──────── Provided information ────────

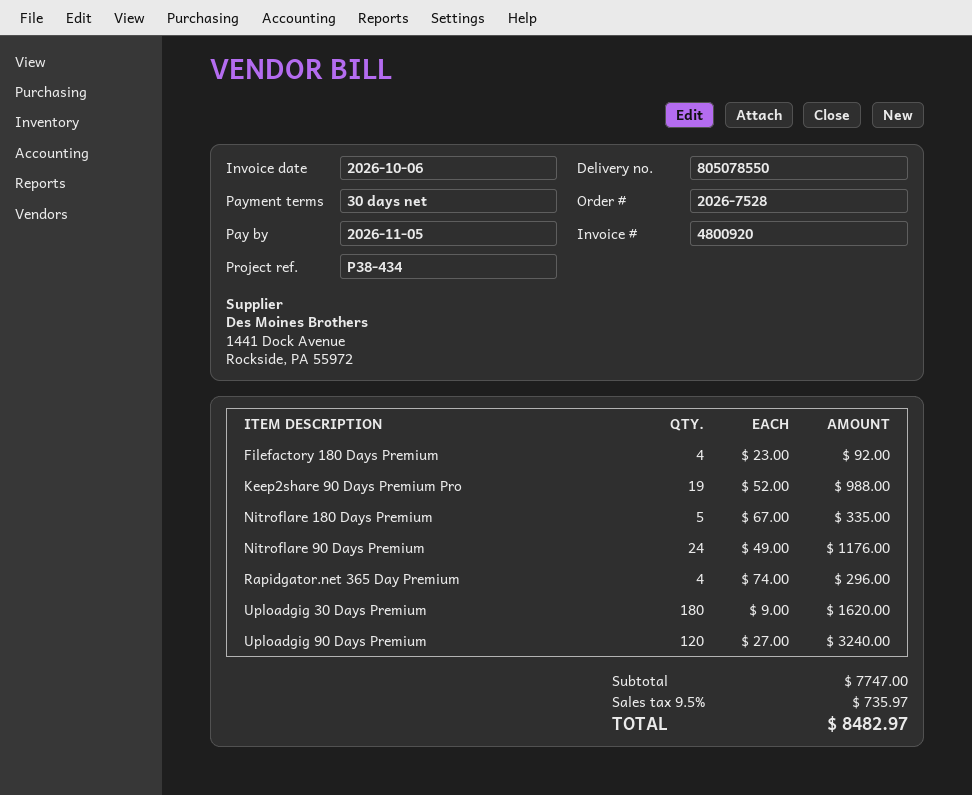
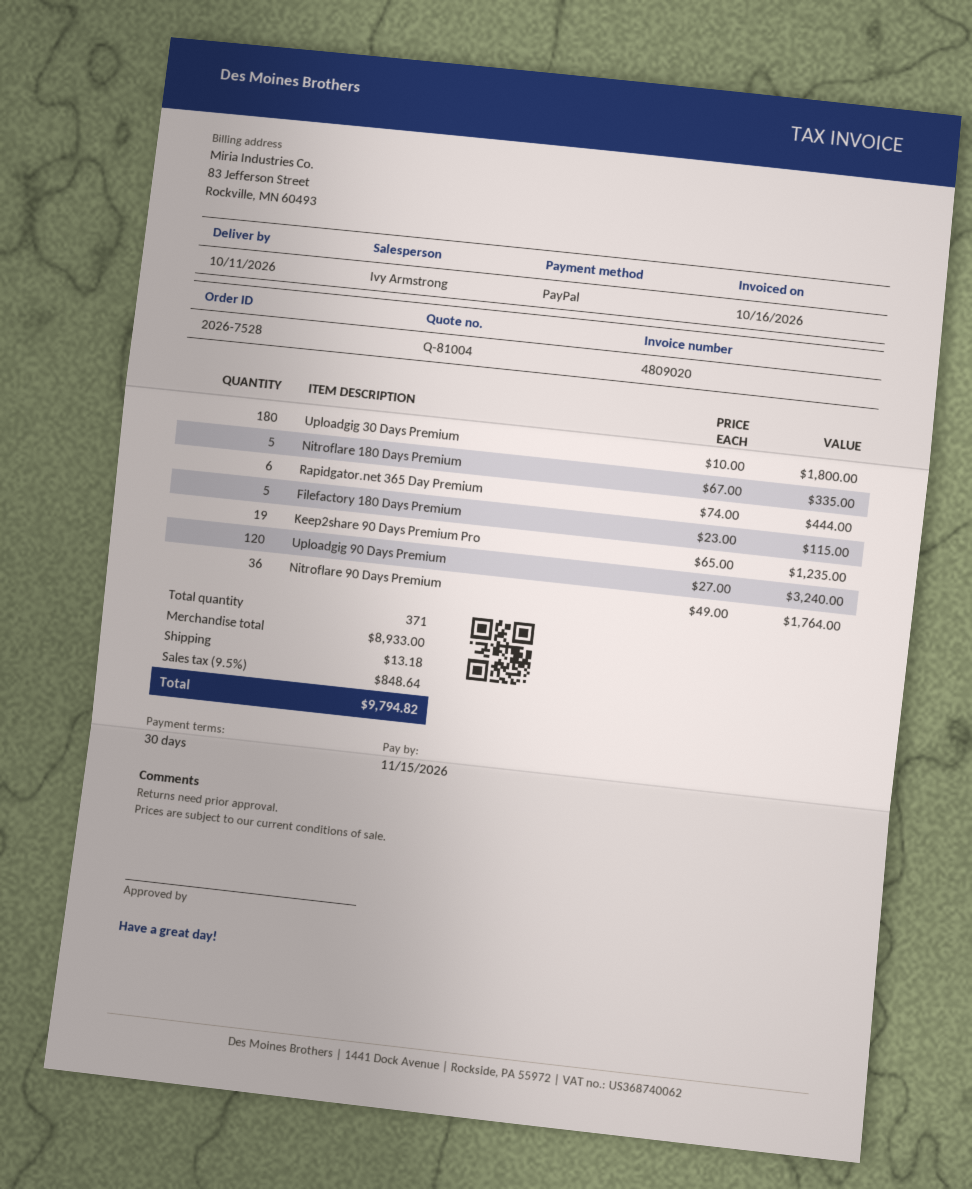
invoice number: 4800920 -> 4809020
invoice date: 2026-10-06 -> 2026-10-16
due date: 2026-11-05 -> 2026-11-15
Filefactory 180 Days Premium: 4 x 23.00 = 92.00 -> 5 x 23.00 = 115.00
Keep2share 90 Days Premium Pro: 19 x 52.00 = 988.00 -> 19 x 65.00 = 1235.00
Nitroflare 90 Days Premium: 24 x 49.00 = 1176.00 -> 36 x 49.00 = 1764.00
Rapidgator.net 365 Day Premium: 4 x 74.00 = 296.00 -> 6 x 74.00 = 444.00
Uploadgig 30 Days Premium: 180 x 9.00 = 1620.00 -> 180 x 10.00 = 1800.00
subtotal: 7747.00 -> 8933.00
shipping: none -> 13.18
tax: 9.5% = 735.97 -> 9.5% = 848.64
total: 8482.97 -> 9794.82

────────

__Directions for this task__
Beginning at the line that contains "Nitroflare 90 Days", reproduce every line down to the last line of the entries above, exactly and only those.

__Answer box__
Nitroflare 90 Days Premium: 24 x 49.00 = 1176.00 -> 36 x 49.00 = 1764.00
Rapidgator.net 365 Day Premium: 4 x 74.00 = 296.00 -> 6 x 74.00 = 444.00
Uploadgig 30 Days Premium: 180 x 9.00 = 1620.00 -> 180 x 10.00 = 1800.00
subtotal: 7747.00 -> 8933.00
shipping: none -> 13.18
tax: 9.5% = 735.97 -> 9.5% = 848.64
total: 8482.97 -> 9794.82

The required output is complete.